-------- RECORDS FOR THIS TASK --------

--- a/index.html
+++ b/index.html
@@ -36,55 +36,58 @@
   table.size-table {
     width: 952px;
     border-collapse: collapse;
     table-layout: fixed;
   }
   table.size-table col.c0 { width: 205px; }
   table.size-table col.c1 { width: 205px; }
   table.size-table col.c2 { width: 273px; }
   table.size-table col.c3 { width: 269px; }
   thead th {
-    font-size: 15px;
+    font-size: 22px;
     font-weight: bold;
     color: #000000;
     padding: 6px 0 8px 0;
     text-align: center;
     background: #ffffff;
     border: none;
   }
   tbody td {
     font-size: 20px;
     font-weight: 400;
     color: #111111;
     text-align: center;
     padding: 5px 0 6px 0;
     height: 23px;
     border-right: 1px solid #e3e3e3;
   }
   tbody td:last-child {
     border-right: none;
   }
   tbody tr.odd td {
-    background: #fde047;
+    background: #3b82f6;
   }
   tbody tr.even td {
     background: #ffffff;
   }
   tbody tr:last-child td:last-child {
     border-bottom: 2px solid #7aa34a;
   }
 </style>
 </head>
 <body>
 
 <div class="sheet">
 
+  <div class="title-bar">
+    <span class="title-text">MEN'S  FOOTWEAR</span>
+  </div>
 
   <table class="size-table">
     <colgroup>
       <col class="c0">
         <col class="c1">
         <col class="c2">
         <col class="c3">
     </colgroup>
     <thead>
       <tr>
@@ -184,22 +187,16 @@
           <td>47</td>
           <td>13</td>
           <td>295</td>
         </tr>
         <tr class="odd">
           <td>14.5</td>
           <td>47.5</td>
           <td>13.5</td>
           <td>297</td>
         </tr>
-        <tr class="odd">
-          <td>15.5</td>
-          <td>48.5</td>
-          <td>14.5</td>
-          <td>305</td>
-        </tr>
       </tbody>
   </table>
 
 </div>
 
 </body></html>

--------
-------- RECORDS FOR THIS TASK --------

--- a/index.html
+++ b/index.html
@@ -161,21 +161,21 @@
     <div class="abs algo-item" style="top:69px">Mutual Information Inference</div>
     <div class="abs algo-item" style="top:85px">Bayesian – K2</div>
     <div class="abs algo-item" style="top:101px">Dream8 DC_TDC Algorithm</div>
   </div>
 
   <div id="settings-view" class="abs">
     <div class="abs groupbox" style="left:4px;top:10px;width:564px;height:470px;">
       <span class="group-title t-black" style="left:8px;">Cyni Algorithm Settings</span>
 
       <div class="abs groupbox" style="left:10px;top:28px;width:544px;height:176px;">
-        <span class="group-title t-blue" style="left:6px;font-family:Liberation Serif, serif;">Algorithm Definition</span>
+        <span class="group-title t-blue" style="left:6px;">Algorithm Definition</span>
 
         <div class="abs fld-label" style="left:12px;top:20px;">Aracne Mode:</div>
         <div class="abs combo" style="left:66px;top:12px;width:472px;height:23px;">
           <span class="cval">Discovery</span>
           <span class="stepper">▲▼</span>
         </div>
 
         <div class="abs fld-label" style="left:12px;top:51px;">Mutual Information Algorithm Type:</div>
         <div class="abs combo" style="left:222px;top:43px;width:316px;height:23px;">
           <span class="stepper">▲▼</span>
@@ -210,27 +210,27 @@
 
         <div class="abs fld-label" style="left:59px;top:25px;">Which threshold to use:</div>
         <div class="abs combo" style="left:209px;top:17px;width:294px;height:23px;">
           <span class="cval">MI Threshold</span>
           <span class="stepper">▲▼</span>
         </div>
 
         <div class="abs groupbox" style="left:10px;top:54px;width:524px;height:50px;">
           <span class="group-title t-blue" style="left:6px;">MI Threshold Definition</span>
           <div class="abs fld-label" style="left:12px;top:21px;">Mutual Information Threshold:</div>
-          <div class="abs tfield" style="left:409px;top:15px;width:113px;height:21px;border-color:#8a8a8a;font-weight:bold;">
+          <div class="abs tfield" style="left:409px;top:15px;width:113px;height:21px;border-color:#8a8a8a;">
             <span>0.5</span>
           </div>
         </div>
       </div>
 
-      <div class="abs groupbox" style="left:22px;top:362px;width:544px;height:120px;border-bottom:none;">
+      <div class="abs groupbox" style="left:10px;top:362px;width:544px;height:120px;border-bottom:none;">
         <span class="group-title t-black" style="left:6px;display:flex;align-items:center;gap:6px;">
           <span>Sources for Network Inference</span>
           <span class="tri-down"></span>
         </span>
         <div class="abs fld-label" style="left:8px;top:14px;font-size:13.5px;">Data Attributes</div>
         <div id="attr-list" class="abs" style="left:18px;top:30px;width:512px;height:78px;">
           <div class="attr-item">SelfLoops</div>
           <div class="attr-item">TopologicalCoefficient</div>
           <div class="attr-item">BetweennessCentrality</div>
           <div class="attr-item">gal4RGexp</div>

--------

EXERCISE DIRECTIONS: Quote the data above from the line containing "border-bottom: 2px solid #7aa34a;" to the line containing "</body></html>", inclusive, and stop.

ANSWER TO THIS TASK:
     border-bottom: 2px solid #7aa34a;
   }
 </style>
 </head>
 <body>
 
 <div class="sheet">
 
+  <div class="title-bar">
+    <span class="title-text">MEN'S  FOOTWEAR</span>
+  </div>
 
   <table class="size-table">
     <colgroup>
       <col class="c0">
         <col class="c1">
         <col class="c2">
         <col class="c3">
     </colgroup>
     <thead>
       <tr>
@@ -184,22 +187,16 @@
           <td>47</td>
           <td>13</td>
           <td>295</td>
         </tr>
         <tr class="odd">
           <td>14.5</td>
           <td>47.5</td>
           <td>13.5</td>
           <td>297</td>
         </tr>
-        <tr class="odd">
-          <td>15.5</td>
-          <td>48.5</td>
-          <td>14.5</td>
-          <td>305</td>
-        </tr>
       </tbody>
   </table>
 
 </div>
 
 </body></html>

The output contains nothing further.